What is the proper way to set up UPnP (miniupnpd)?

waldo15a

Hello folks.

I have been using UPnP since I started using PFsense+ and so far I had not had any issues, until two days ago where suddenly my PFsense just "lost it" and was not able to properly set up and do the port forwarding via UPnP so all my online games had multiple errors and were unable to connect to their respective servers (Destiny 2, BF2042) yet the rest of my entire network and devices were accessing the Internet as normal.

I did a reboot of the PFsense box and things are working OK, however I got curious to see why it would have failed. I have seen a couple of forum entries here and elsewhere that maybe I need to add an extra rule to my Firewall for UPnP (UDP port 1900, TCP port 2189). I am unsure if this is absolutely needed but it is worth checking out.

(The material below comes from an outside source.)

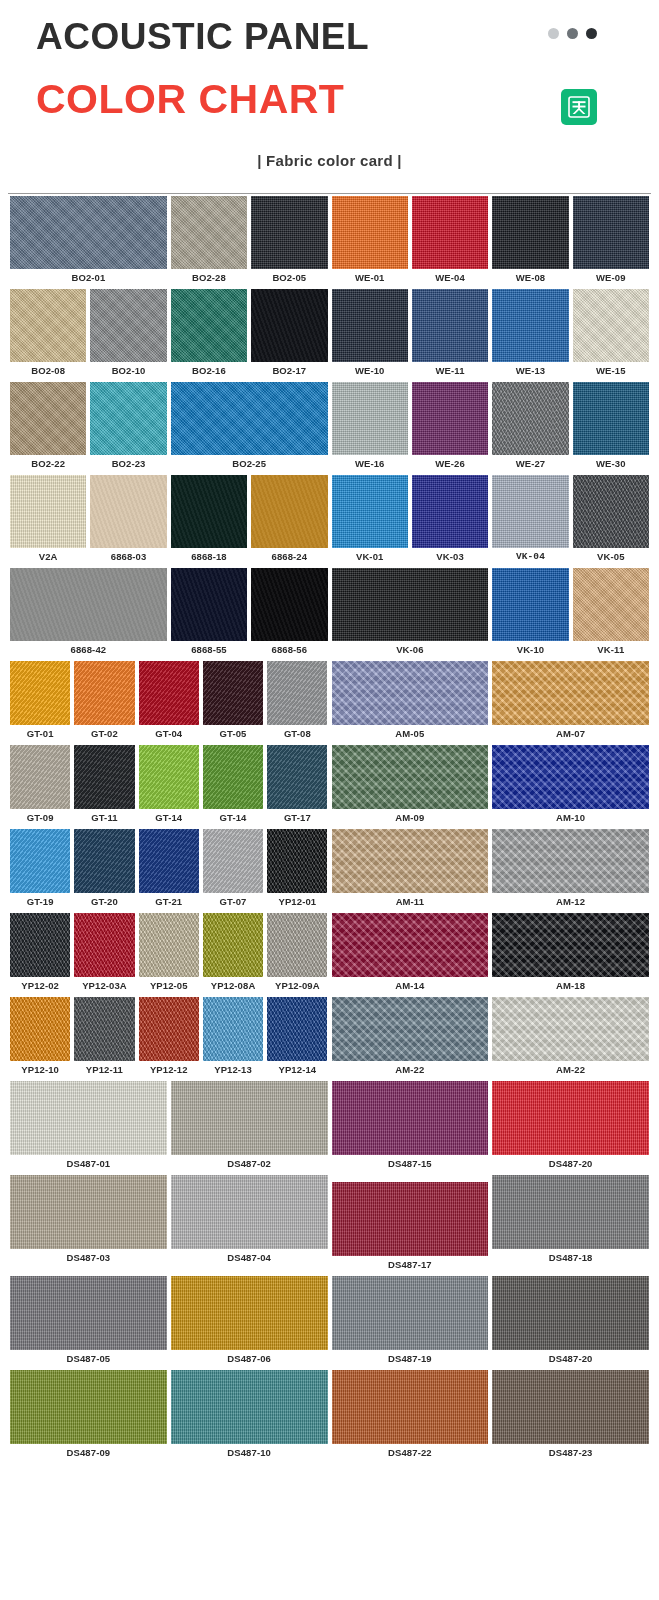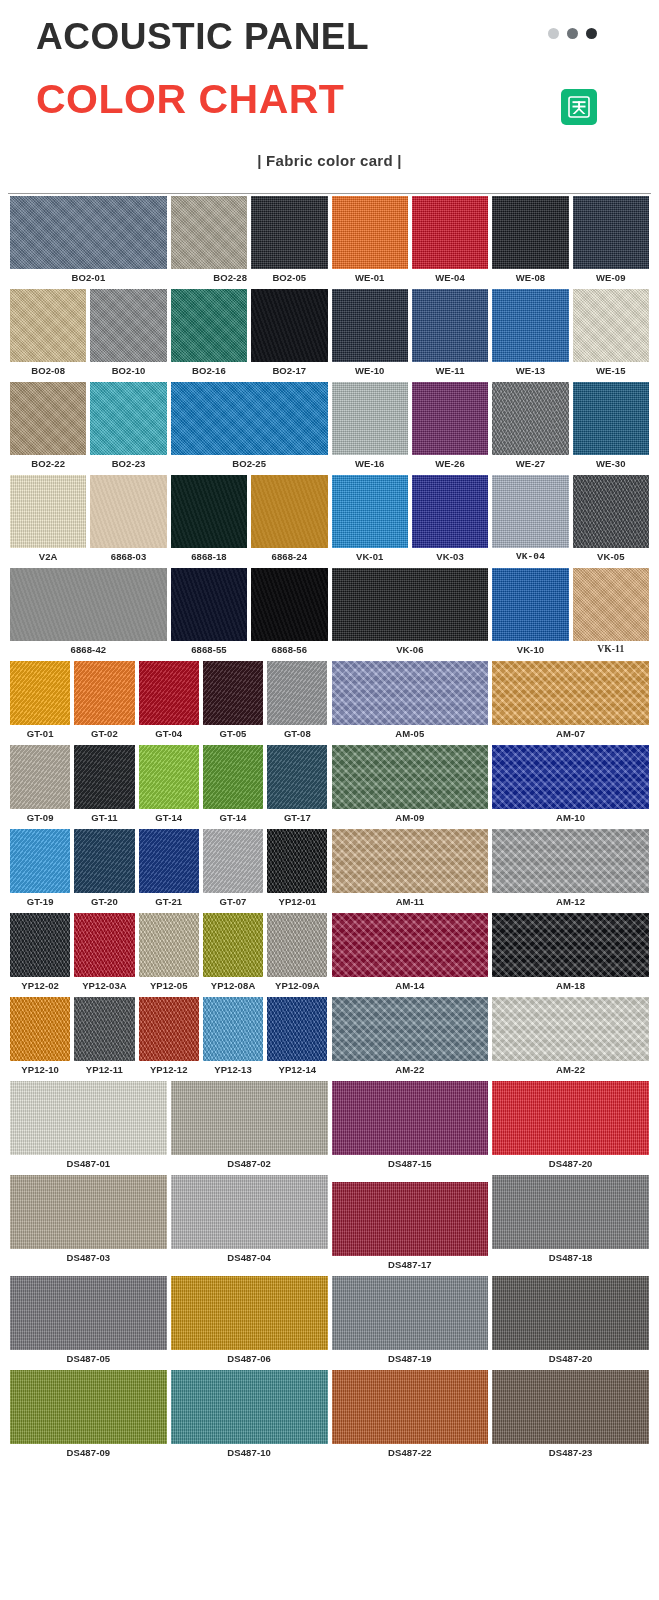"BO2-28" div.cell { align-items: flex-end -> none }
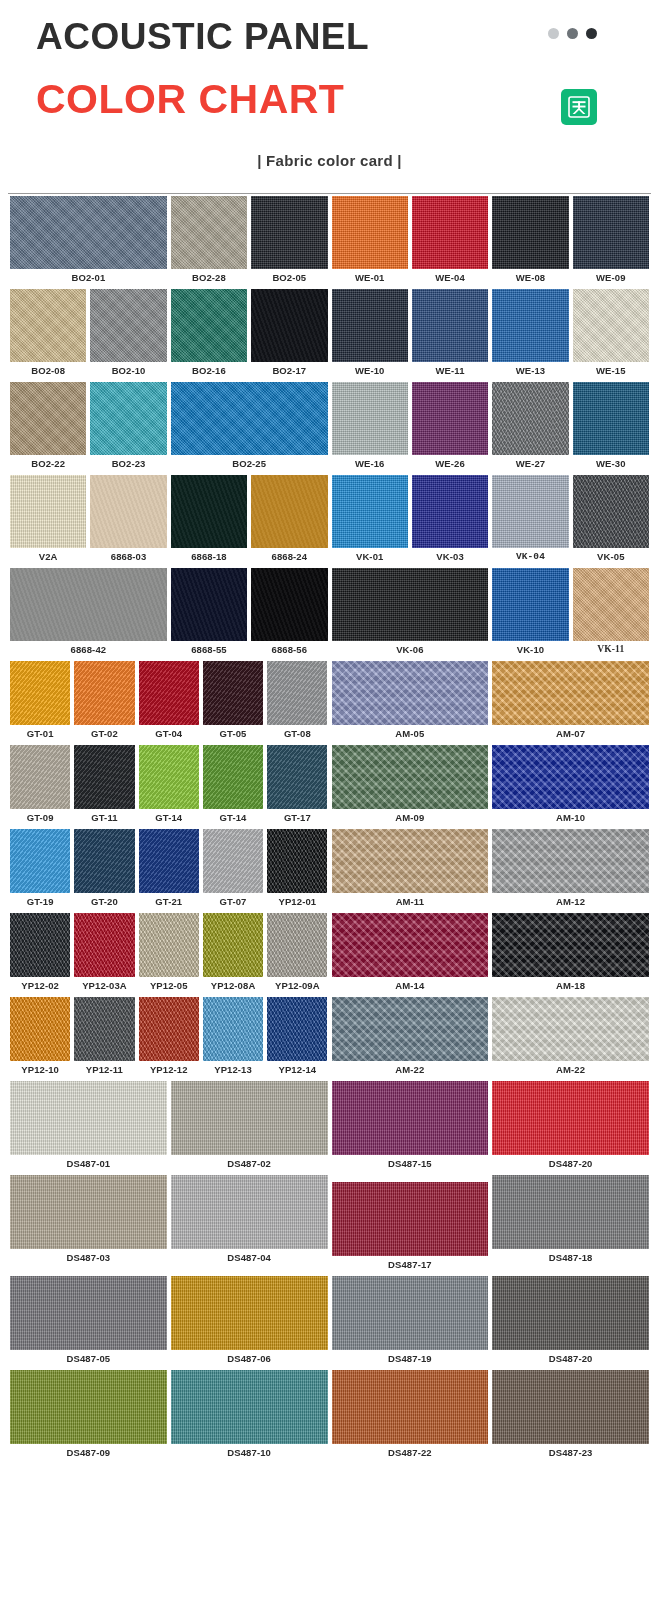"VK-11" div.cell { font-family: Liberation Serif, serif -> none }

As of today here are the rules I have set up WAN:

WAN rules.png

LAN rules (I believe they are default)

LAN rules.png

Upnp config

Upnp options.png

Access list

Upnp access list.png

NAT outbound rule

NAT rules.png

Any help is greatly appreciated.

JonathanLee

@waldo15a did you follow the Netgate guide on static ports?

waldo15a

@JonathanLee not sure. I just followed the steps to assign static ips to my machines and configure the rest as shown in my pictures. Can you elaborate? Thanks in advance BTW.

JonathanLee

@waldo15a
do me a favor try and set static outbound for you game systems

Screenshot 2024-07-23 at 11.14.44.png

waldo15a

@JonathanLee ok will try that later (I'm away from home atm).

Just so I get this straight, in your example the Nintendo_xbox source is the alias for the gaming devices correct?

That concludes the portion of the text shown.